Ainsi, à travers cet avenant, l'Etat réaffirme son soutien aux industriels de l'électronique, réunis sous la houlette du président du comité de filière Thierry Tingaud (également président France de STMicroelectronics), et veut mettre en particulier le cap sur trois axes jugés "stratégiques" pour les mois à venir.
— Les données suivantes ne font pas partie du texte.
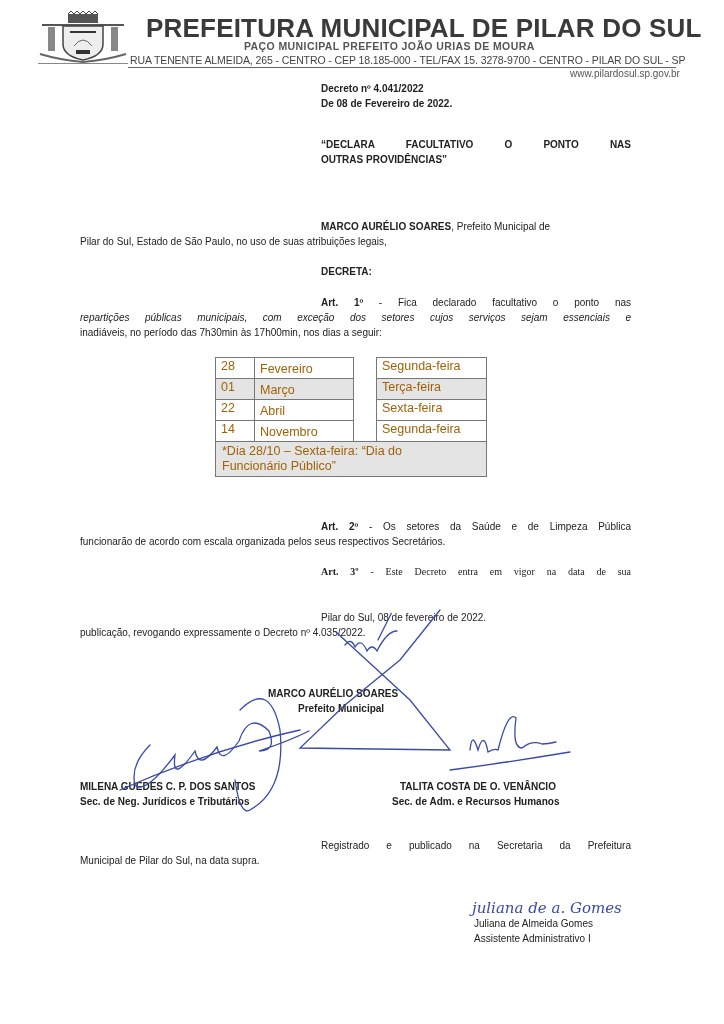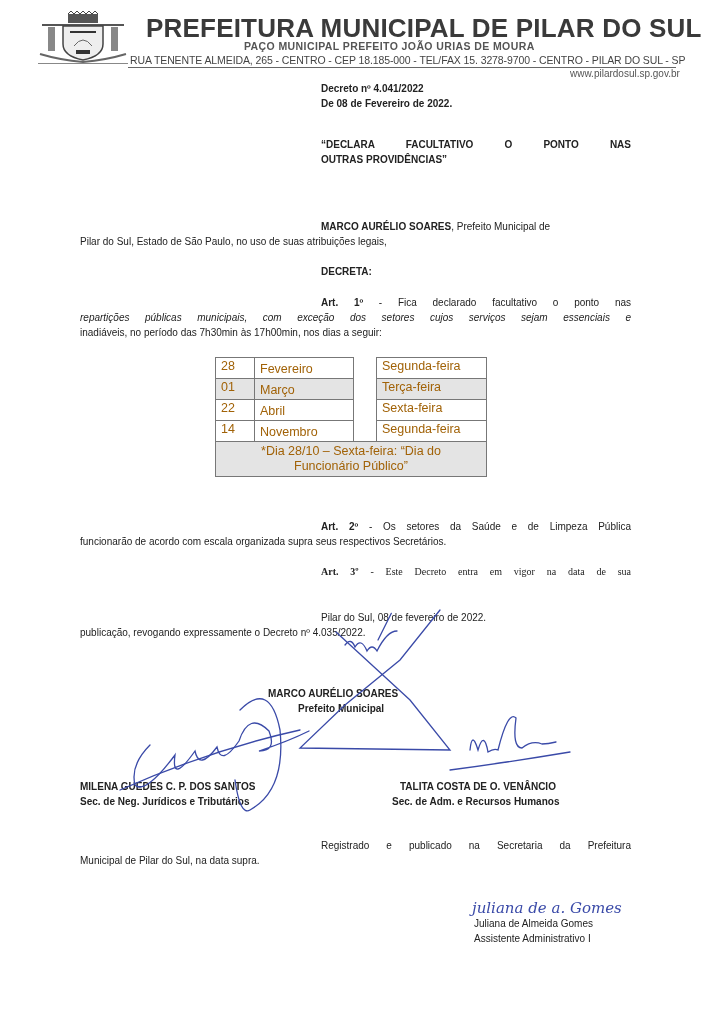--- a/index.html
+++ b/index.html
@@ -28,7 +28,7 @@
   #holiday-table td.mon { width: 88px; padding-top: 4px; height: 16px; }
   #holiday-table td.gap { width: 12px; background: #fff !important; border-top: none; border-bottom: none; }
   #holiday-table td.wd { }
-  #holiday-table td.note { text-align: center; background: #e4e4e4; line-height: 15px; padding: 2px 16px; }
+  #holiday-table td.note { background: #e4e4e4; line-height: 15px; padding: 2px 6px; }
 
   .sig { position: absolute; pointer-events: none; }
 </style>

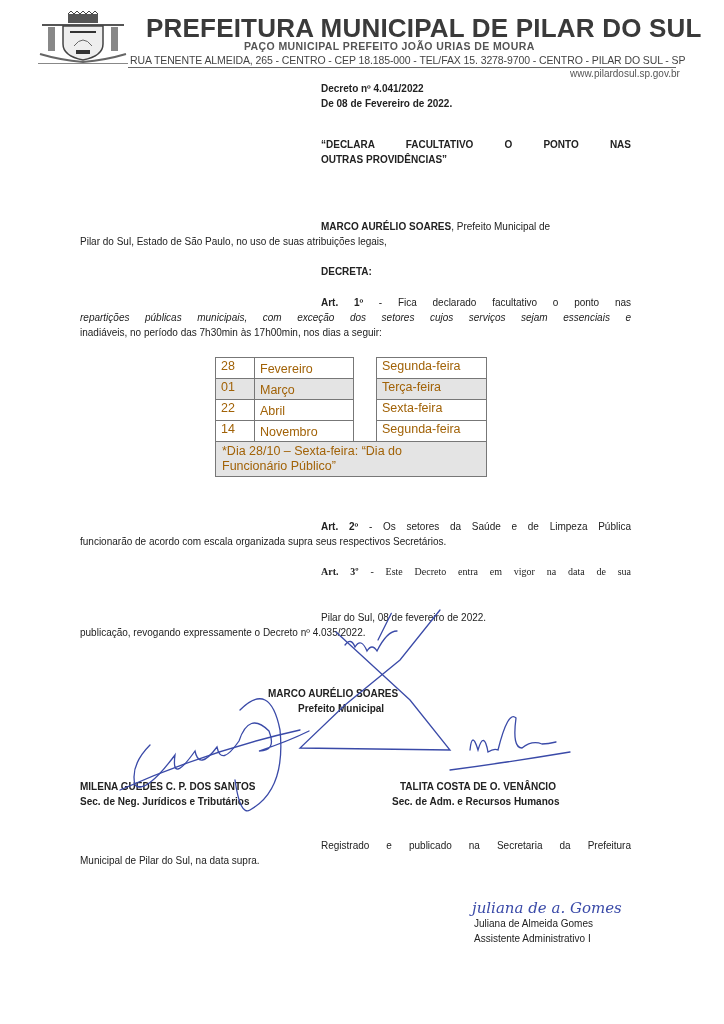--- a/index.html
+++ b/index.html
@@ -115,7 +115,7 @@
 <div class="abs doc" style="left:321px; top:519px; width:310px;">
   <div class="just"><span class="b">Art. 2º</span><span> - Os setores da Saúde e de Limpeza Pública</span></div>
 </div>
-<div class="abs doc line" style="left:80px; top:534px;">funcionarão de acordo com escala organizada supra seus respectivos Secretários.</div>
+<div class="abs doc line" style="left:80px; top:534px;">funcionarão de acordo com escala organizada pelos seus respectivos Secretários.</div>
 
 <div class="abs doc" style="left:321px; top:564px; width:310px;font-family:Liberation Serif, serif;">
   <div class="just"><span class="b">Art. 3º</span><span> - Este Decreto entra em vigor na data de sua</span></div>

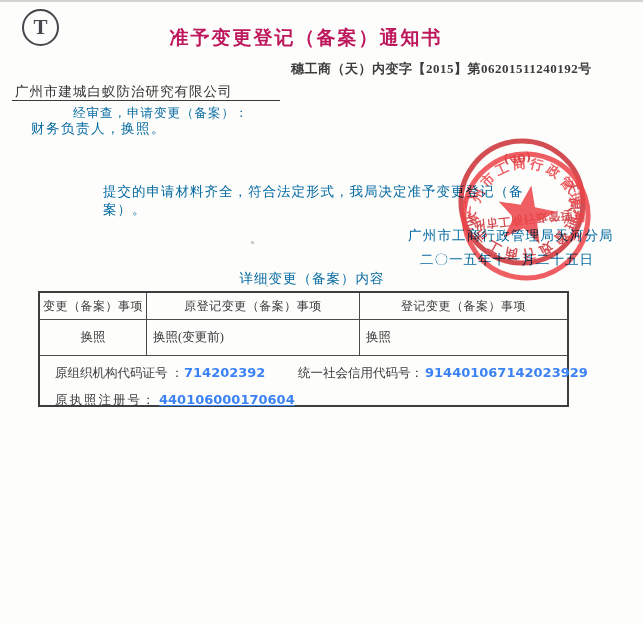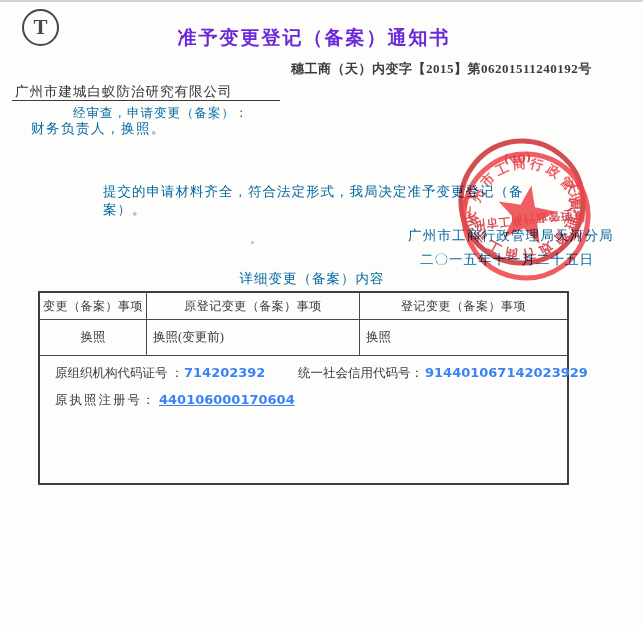--- a/index.html
+++ b/index.html
@@ -22,8 +22,8 @@
     font-size:21px;font-weight:bold;color:#45484c;background:transparent;
   }
   .title{
-    left:8px;top:25px;width:612px;text-align:center;
-    font-size:19px;font-weight:bold;letter-spacing:2px;color:#6d28d9;
+    left:0;top:25px;width:612px;text-align:center;
+    font-size:19px;font-weight:bold;letter-spacing:2px;color:#be185d;
   }
   .docnum{left:291px;top:60px;font-size:13px;font-weight:bold;color:#3c3c3c;letter-spacing:.5px;}
   .company{left:15px;top:83px;font-size:13.5px;color:#333;letter-spacing:1px;}

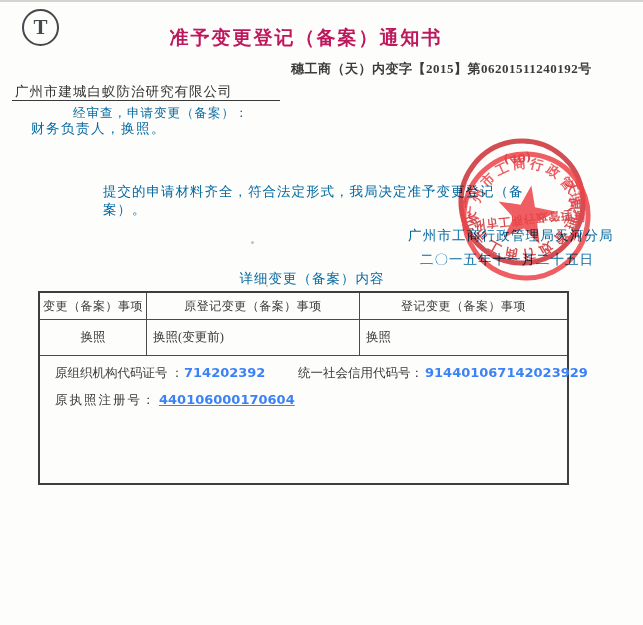--- a/index.html
+++ b/index.html
@@ -36,7 +36,7 @@
   .tbl-title{left:0;top:270px;width:624px;text-align:center;font-size:13.5px;letter-spacing:1px;}
   
   .tbl{
-    left:38px;top:291px;width:531px;height:194px;
+    left:38px;top:291px;width:531px;height:116px;
     border:2px solid #3e3e3e;box-sizing:border-box;background:transparent;
   }
   .trow{display:flex;width:100%;box-sizing:border-box;border-bottom:1.5px solid #4a4a4a;}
A commencer par le lancement de nouveaux projets d'innovation au service de la transition de la ligue énergétique, qui passera notamment par le développement de l'électronique de puissance visant à améliorer les rendements des véhicules électriques ou les technologies d'intelligence artificielle embarquée. L'Etat s'engage par ailleurs à "accompagner la souveraineté technologique et industrielle de l'Europe", en soutenant des projets d'implantation industrielle, de création de filières d'avenirs, ou de développement de compétences clés.
Enfin, la ministre en charge de l'Industrie souhaite également y ajouter un volet traduisant un engagement plus marqué pour un recrutement plus inclusif auprès des jeunes et des publics en reconversion, mais également de l'égalité hommes-femmes, dans un contexte où les industriels du secteur pourraient être amenés à créer plusieurs centaines d'emplois au cours des mois à venir, épaulés par France Relance.